Gauri Kamat,Mingyang Shan,Roee Gutman
DOI: https://doi.org/10.1002/sim.9894
2023-08-31
Abstract:In many healthcare and social science applications, information about units is dispersed across multiple data files. Linking records across files is necessary to estimate the associations of interest. Common record linkage algorithms only rely on similarities between linking variables that appear in all the files. Moreover, analysis of linked files often ignores errors that may arise from incorrect or missed links. Bayesian record linking methods allow for natural propagation of linkage error, by jointly sampling the linkage structure and the model parameters. We extend an existing Bayesian record linkage method to integrate associations between variables exclusive to each file being linked. We show analytically, and using simulations, that this method can improve the linking process, and can yield accurate inferences. We apply the method to link Meals on Wheels recipients to Medicare Enrollment records.
Methodology,Applications
What problem does this paper attempt to address?

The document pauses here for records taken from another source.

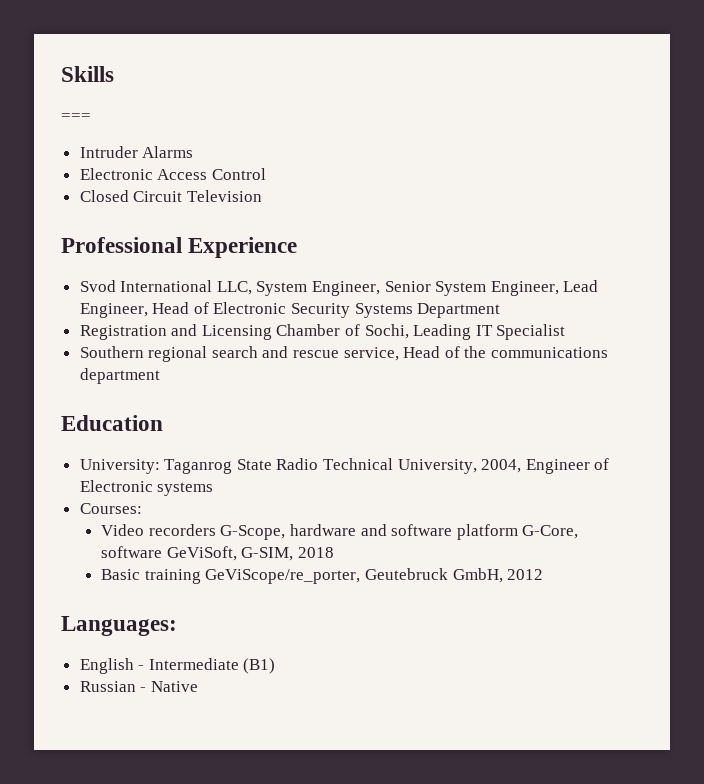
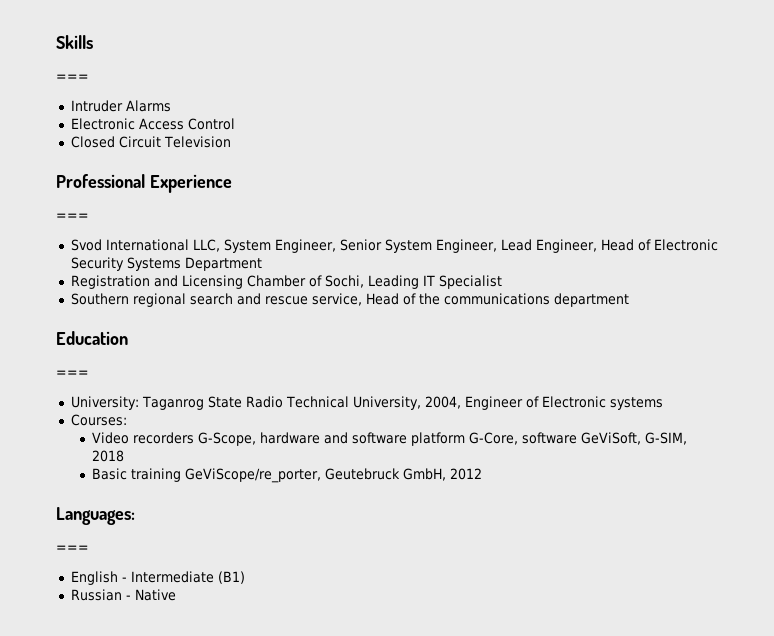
  Professional Experience
+ ===
  Education
+ ===
  Languages:
+ ===

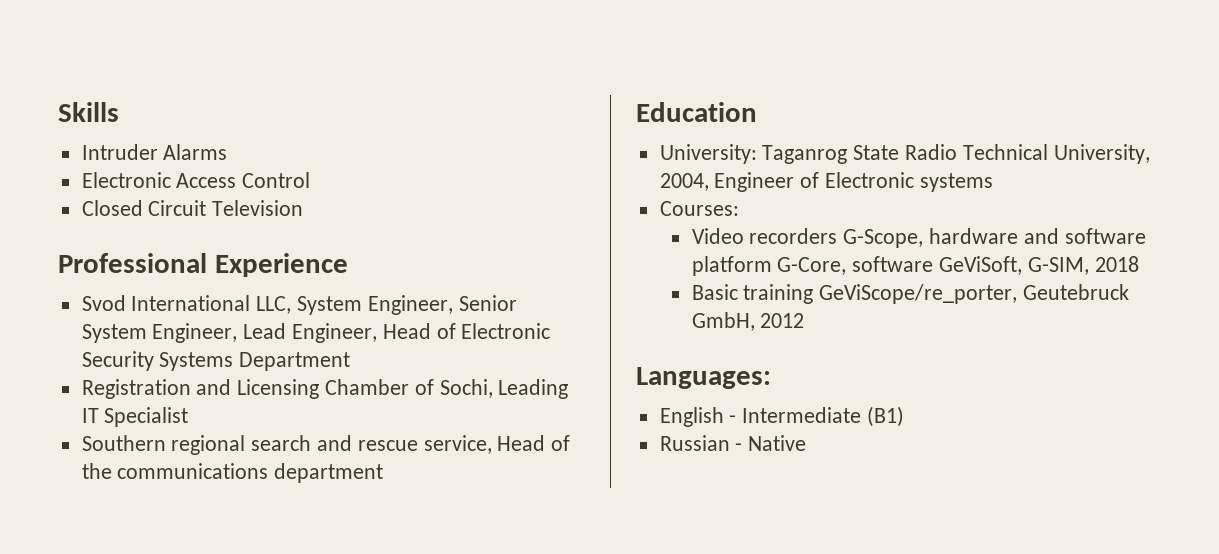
  Skills
- ===
  Professional Experience
- ===
  Education
- ===
  Languages:
- ===

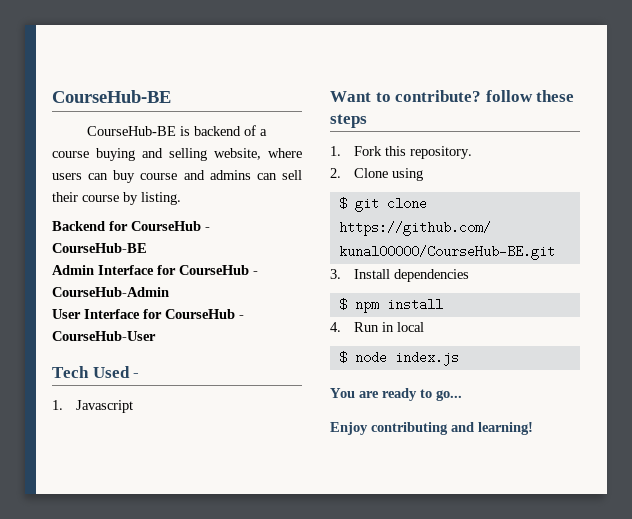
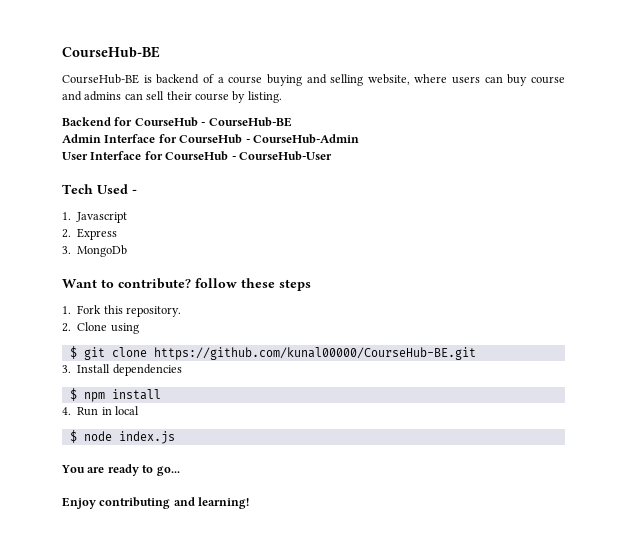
+ 2. Express
+ 3. MongoDb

This paper attempts to solve the problem of how to accurately link records in different files when information is scattered across multiple data files in medical and social science research. Specifically, it aims to improve the existing Bayesian record - linking methods to better handle the associations between variables unique to each file and improve the accuracy of linking. ### Main problem description of the paper 1. **Problem of information dispersion**: - In many medical and social science studies, information about individuals is usually scattered across multiple data files. - In order to estimate the associations of interest, these records need to be linked. 2. **Limitations of existing methods**: - Common record - linking algorithms only rely on the similarities between the linking variables that appear in all files. - When analyzing the linked files, errors caused by incorrect or improper linking are often ignored. 3. **Advantages of the Bayesian record - linking method**: - The Bayesian record - linking method can naturally propagate linking errors by jointly sampling the linking structure and model parameters. - Existing Bayesian methods mainly focus on variables that are common to all files and ignore the associations between variables unique to each file. 4. **Innovations of this paper**: - Expand the existing Bayesian record - linking method to integrate the associations between variables unique to each file. - Through theoretical analysis and simulation experiments, it is proved that this method can improve the linking process and lead to accurate inferences. ### Specific application The author applies this method to link the recipients of "Meals on Wheels" with Medicare enrollment records, demonstrating the effectiveness of this method in practical applications. ### Summary The core problem of this paper is to develop an improved Bayesian record - linking method to more effectively handle information scattered across multiple files and improve the accuracy and reliability of linking. By introducing the modeling of associations between variables unique to each file, this method can better deal with possible errors in the linking process, thus providing a more reliable basis for subsequent statistical analysis.